Cardiovascular Disease Interventions
This section presents the most recent scientific studies that have primarily used an FES intervention to mitigate cardiovascular disease following SCI.
The articles are presented under the year of publication, newest first in descending date order. Each post includes the study title, contributing authors, the journal the article was published in, and a précis of the study or review findings.
2014: FES-rowing in tetraplegia: a preliminary report
Gibbons RS, Shave RE, Gall A, Andrews BJ. FES-rowing in tetraplegia: a preliminary report. Spinal Cord 2014 Dec; 52(12): 880-886.
Female with a complete C4 SCI during a 30-min FES rowing training session
This study, the first of three with tetraplegia as the primary theme, was designed to assess the feasibility of FES rowing in tetraplegia. Eight individuals with complete and incomplete injuries ranging from C4 to C7 successfully participated in the 12-month study. With some modifications to the equipment, all participants were able to continuously row for 30-minutes three times per week after completing 13 ± 7 FES rowing training sessions. Peak and steady-state power outputs all increased over the 12-months.
2002: Functional electrical stimulation-assisted rowing: Increasing cardiovascular fitness through functional Electrical Stimulation rowing in persons with spinal cord injury
Wheeler GD, Andrews BA, Lederer R, Davoodi R, Natho K, WEiss C, Keon J, Bhambhani Y, Steadward RD. Functional electrical stimulation-assisted rowing: Increasing cardiovascular fitness through functional Electrical Stimulation rowing in persons with spinal cord injury. Archives of Physical and Medical Rehabilitation 2002; 83: 1093-1099.
ROWSTIM II a development of Laskin’s FES-rower
This prototype, ROWSTIM II, enabled training volumes of up to 30 minutes at a time necessitating the development of training protocols. Like ROWSTIM I, this system used 4-channels to stimulate components of the quadriceps and hamstring muscle groups. Target exercise volume was three 30-minute rows per week with an exercise intensity of 75% - 80% of a pre-determined peak oxygen uptake test.

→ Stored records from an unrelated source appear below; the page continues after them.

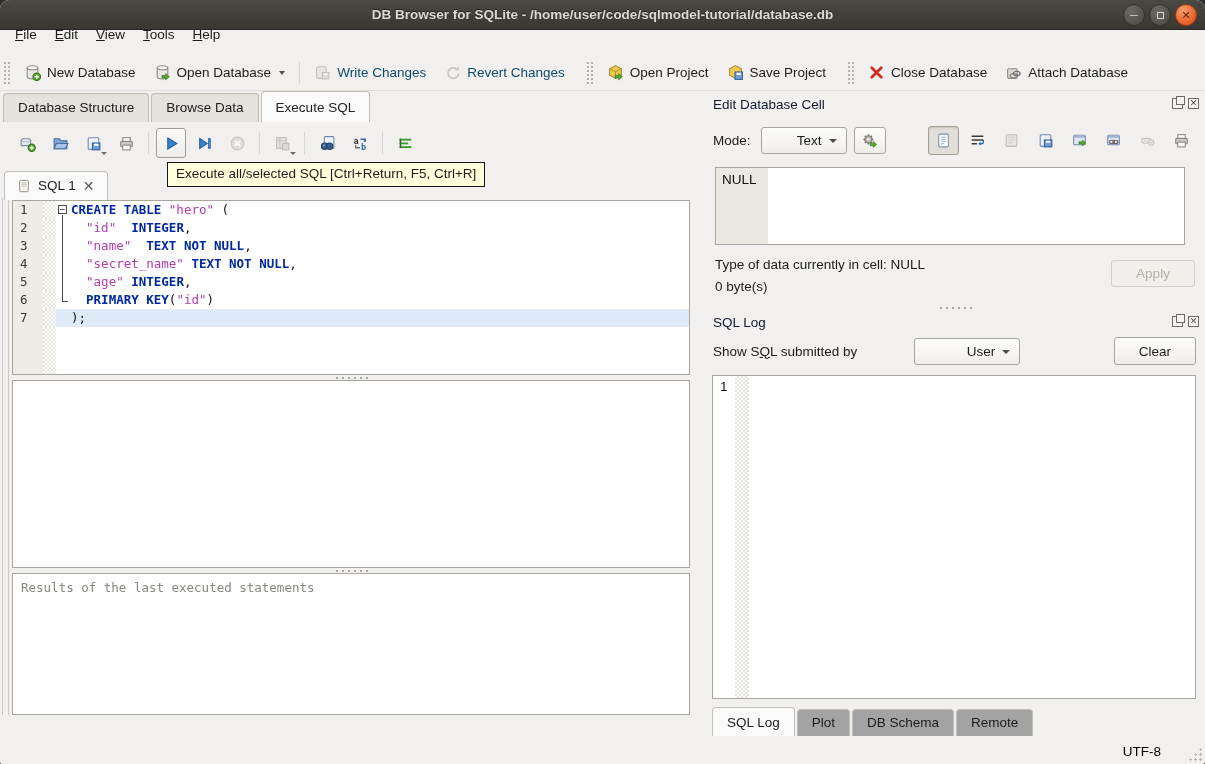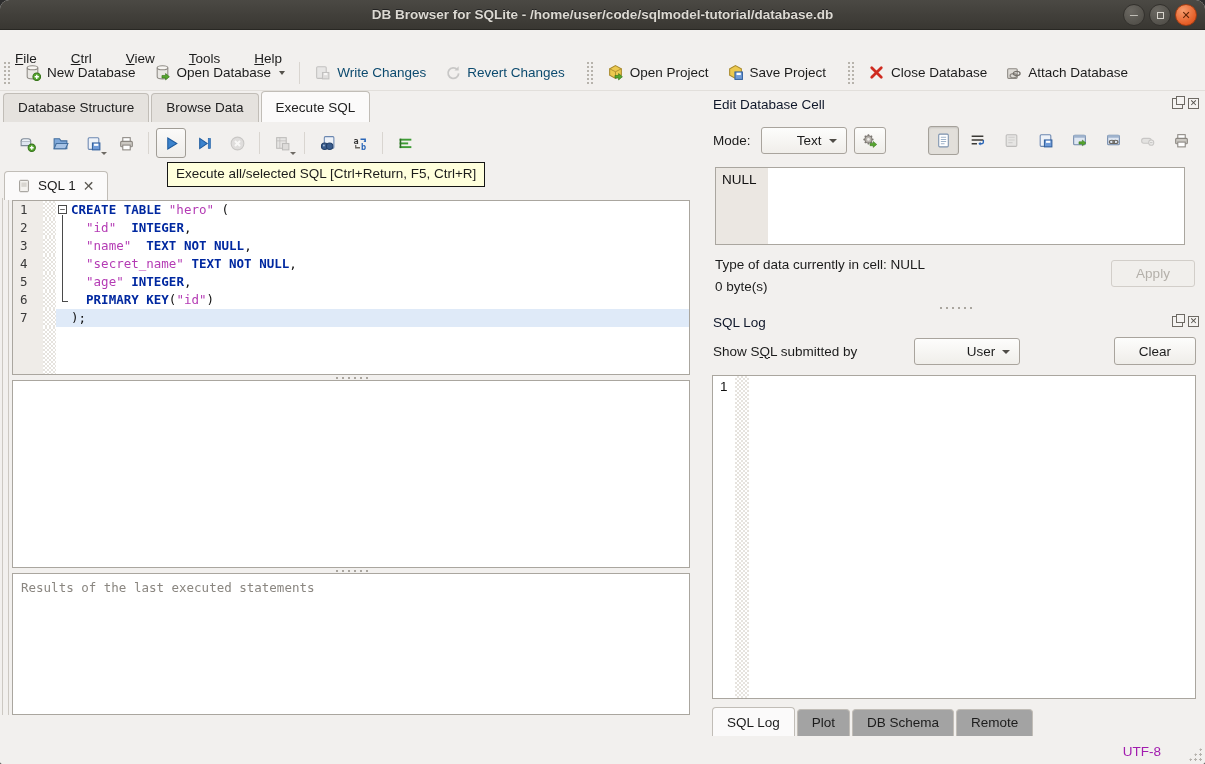--- a/index.html
+++ b/index.html
@@ -13,21 +13,21 @@
     border-radius:9px 9px 0 0; display:flex; align-items:center; justify-content:center; }
   .titlebar .title { color:#dcd9d2; font-weight:bold; font-size:13.5px; text-shadow:0 -1px 0 #222; }
   .winbtns { position:absolute; right:8px; top:4px; display:flex; gap:4px; }
   .wbtn { width:22px; height:22px; border-radius:50%; border:1px solid #33312d;
     background:radial-gradient(circle at 35% 30%, #6b6862, #4a4842); color:#d8d5ce;
     display:flex; align-items:center; justify-content:center; font-size:11px; line-height:1; cursor:default; }
   .wbtn .sq { width:7px; height:7px; border:1px solid #d8d5ce; }
   .wbtn.close { background:radial-gradient(circle at 35% 28%, #f79d6e, #e65e27 70%, #d44d18); border-color:#a33c12; color:#5f2407; font-weight:bold; }
 
   
-  .menubar { position:absolute; left:0; top:46px; width:1205px; height:25px; display:flex; align-items:center; padding-left:6px;gap:16px; }
+  .menubar { position:absolute; left:0; top:22px; width:1205px; height:25px; display:flex; align-items:center; padding-left:6px; }
   .menu-item { padding:3px 9px; border-radius:3px; }
   .mnemonic::first-letter { text-decoration:underline; }
 
   
   .toolbar { position:absolute; left:0; top:55px; width:1205px; height:36px; display:flex; align-items:center;
     border-bottom:1px solid #e2dfdb; }
   .thandle { width:9px; height:24px; margin:0 3px;
     background-image:radial-gradient(#b7b3ac 32%, transparent 34%); background-size:4px 4px; }
   .tbtn { display:flex; align-items:center; gap:6px; padding:5px 9px; border-radius:3px; white-space:nowrap; }
   .tbtn.disabled { color:#0c4a6e; }
@@ -138,21 +138,21 @@
                      linear-gradient(45deg,#e6e3de 25%,transparent 25%,transparent 75%,#e6e3de 75%);
     background-size:4px 4px; background-position:0 0,2px 2px; }
 
   .bottom-tabs { position:absolute; left:7px; top:616px; display:flex; align-items:flex-end; }
   .btab { padding:5px 14px 6px; background:#a3a3a3; border:1px solid #c1bdb7; border-bottom:none;
      border-radius:4px 4px 0 0; margin-right:2px; }
   .btab.active { background:#fbfafa; padding-top:7px; }
 
   
   .statusbar { position:absolute; left:0; top:738px; width:1205px; height:26px; display:flex; align-items:center; }
-  .encoding { margin-left:auto; margin-right:44px; color:#a21caf; }
+  .encoding { margin-left:auto; margin-right:44px; color:#000000; }
   .grip { position:absolute; right:3px; bottom:3px; width:14px; height:14px;
      background-image:radial-gradient(#b5b1ac 32%, transparent 34%); background-size:5px 5px;
      clip-path:polygon(100% 0, 100% 100%, 0 100%); }
 </style>
 </head>
 <body>
 
 <div id="app">
 
   <div class="titlebar">
@@ -161,21 +161,21 @@
       <div class="wbtn">─</div>
       <div class="wbtn">
           <span class="sq"></span>
         </div>
       <div class="wbtn close">✕</div>
     </div>
   </div>
 
   <div class="menubar">
     <span class="menu-item mnemonic">File</span>
-    <span class="menu-item mnemonic">Ctrl</span>
+    <span class="menu-item mnemonic">Edit</span>
     <span class="menu-item mnemonic">View</span>
     <span class="menu-item mnemonic">Tools</span>
     <span class="menu-item mnemonic">Help</span>
   </div>
 
   <div class="toolbar">
     <div class="thandle"></div>
     <div class="tbtn">
       <svg class="ticon" viewBox="0 0 16 16">
           <path d="M3 3.5v8.5c0 1.1 2.2 2 5 2s5-.9 5-2V3.5" fill="#e9e7e3" stroke="#8d8983"></path>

1993: Electrical stimulated-assisted rowing exercise in spinal cord injured people: a pilot study
Laskin JJ, Ashley EA, Olenik LM, Burnham R, Cumming DC, Steadward RD, Wheeler GD. Electrical stimulated-assisted rowing exercise in spinal cord injured people. A pilot study. Paraplegia 1993; 31: 534-541.

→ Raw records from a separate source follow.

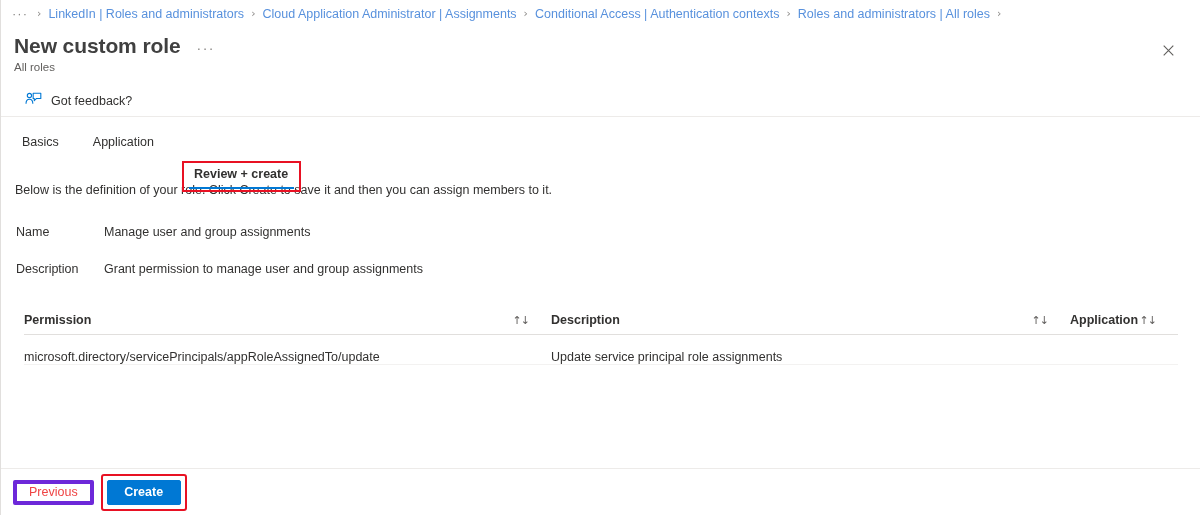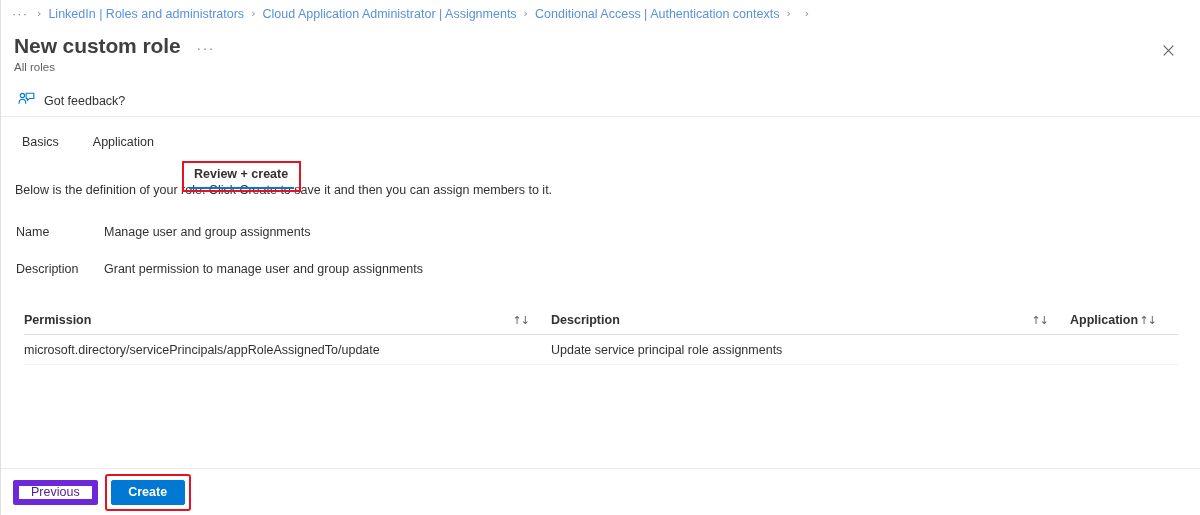--- a/index.html
+++ b/index.html
@@ -101,21 +101,21 @@
     justify-content: center;
     cursor: pointer;
     color: #605e5c;
   }
 
   
   .feedback-bar {
     height: 31px;
     display: flex;
     align-items: center;
-    padding-left: 15px;
+    padding-left: 22px;
     border-bottom: 1px solid #edebe9;
     margin-top: 10px;
     flex: 0 0 auto;
   }
   .feedback-btn {
     display: flex;
     align-items: center;
     cursor: pointer;
     padding: 3px 4px 3px 2px;
   }
@@ -228,21 +228,21 @@
     padding-right: 22px;
     font-size: 11px;
     color: #605e5c;
     font-family: "DejaVu Sans", sans-serif;
     letter-spacing: -1px;
     font-weight: 400;
   }
   .tbody { }
   .trow {
     display: flex;
-    align-items: center;
+    align-items: flex-end;
     height: 29px;
     border-bottom: 1px solid #f3f2f1;
     font-size: 12.5px;
     color: #323130;
     cursor: pointer;
   }
   .td-permission { flex: 0 0 527px; padding-right: 8px; box-sizing: border-box; }
   .td-description { flex: 0 0 519px; padding-right: 8px; box-sizing: border-box; }
   .td-privileged { flex: 1 1 auto; }
 
@@ -266,22 +266,22 @@
     border-radius: 2px;
     cursor: pointer;
     display: inline-flex;
     align-items: center;
     justify-content: center;
     box-sizing: border-box;
     padding: 0 12px;
   }
   .btn-secondary {
     background: #ffffff;
-    border: 6px solid #6d28d9;
-    color: #4c1d95;
+    border: 4px solid #6d28d9;
+    color: #ef4444;
   }
   .btn-primary {
     background: #0078d4;
     border: 1px solid #0078d4;
     color: #ffffff;
     font-weight: 600;
   }
   .annot-wrap {
     outline: 2px solid #e81123;
     padding: 4px;
@@ -297,20 +297,21 @@
 
   <div class="breadcrumb">
     <span class="bc-ellipsis">···</span>
     <span class="bc-sep">›</span>
     <span class="bc-link">LinkedIn | Roles and administrators</span>
     <span class="bc-sep">›</span>
     <span class="bc-link">Cloud Application Administrator | Assignments</span>
     <span class="bc-sep">›</span>
     <span class="bc-link">Conditional Access | Authentication contexts</span>
     <span class="bc-sep">›</span>
+    <span class="bc-link">Roles and administrators | All roles</span>
     <span class="bc-sep">›</span>
   </div>
 
   <div class="title-row">
     <div class="title-line">
       <span class="page-title">New custom role</span>
       <span class="title-more">···</span>
     </div>
     <div class="page-subtitle">All roles</div>
     <div class="close-btn">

Laskin’s innovative rowing prototype ROWSTIM
This innovative new exercise device, ROWSTIM 1, was developed to investigate the potential health benefits of an exercise modality that combines concurrent voluntary upper limb exercise with FES assisted lower limb exercise in people with SCI. ROWSTIM 1 was conceptualised by Dr Garry Wheeler. The device was based on a 4-channel FES system that enabled components of the quadriceps and hamstring muscle groups to be stimulated via their respective peripheral nerves. Inevitably this first-of-a-kind prototype had a number of design limitations which restricted training to a few minutes at a time. However, it did demonstrate its future potential with design modifications. A new prototype was deveoped in 2002 called ROWSTIM II.
Three exercise modalities where compared, FES leg-only rowing, arms-only rowing and FES rowing. The primary metrics used to compare the exercise modalities were relative oxygen consumption (V̇O2·kg) and heart rate. FES rowing produced mean (± SE) steady state values of 16.34 ± 0.74 mL·kg-1·min-1 which represented 83% of the peak FES rowing values achieved, or 23% increase over arms-only rowing, or 118% over FES leg-only rowing. Steady state heart rates were 105 bpm for FES rowing compared to 112 bpm when arms-only rowing, or 71 bpm when FES leg-only rowing.
Although the prototype developed in this study had a number of design limitations, the results highlighted the potential health benefits FES rowing might offer including reduced risk factors for cardiovascular disease and improved quality of life.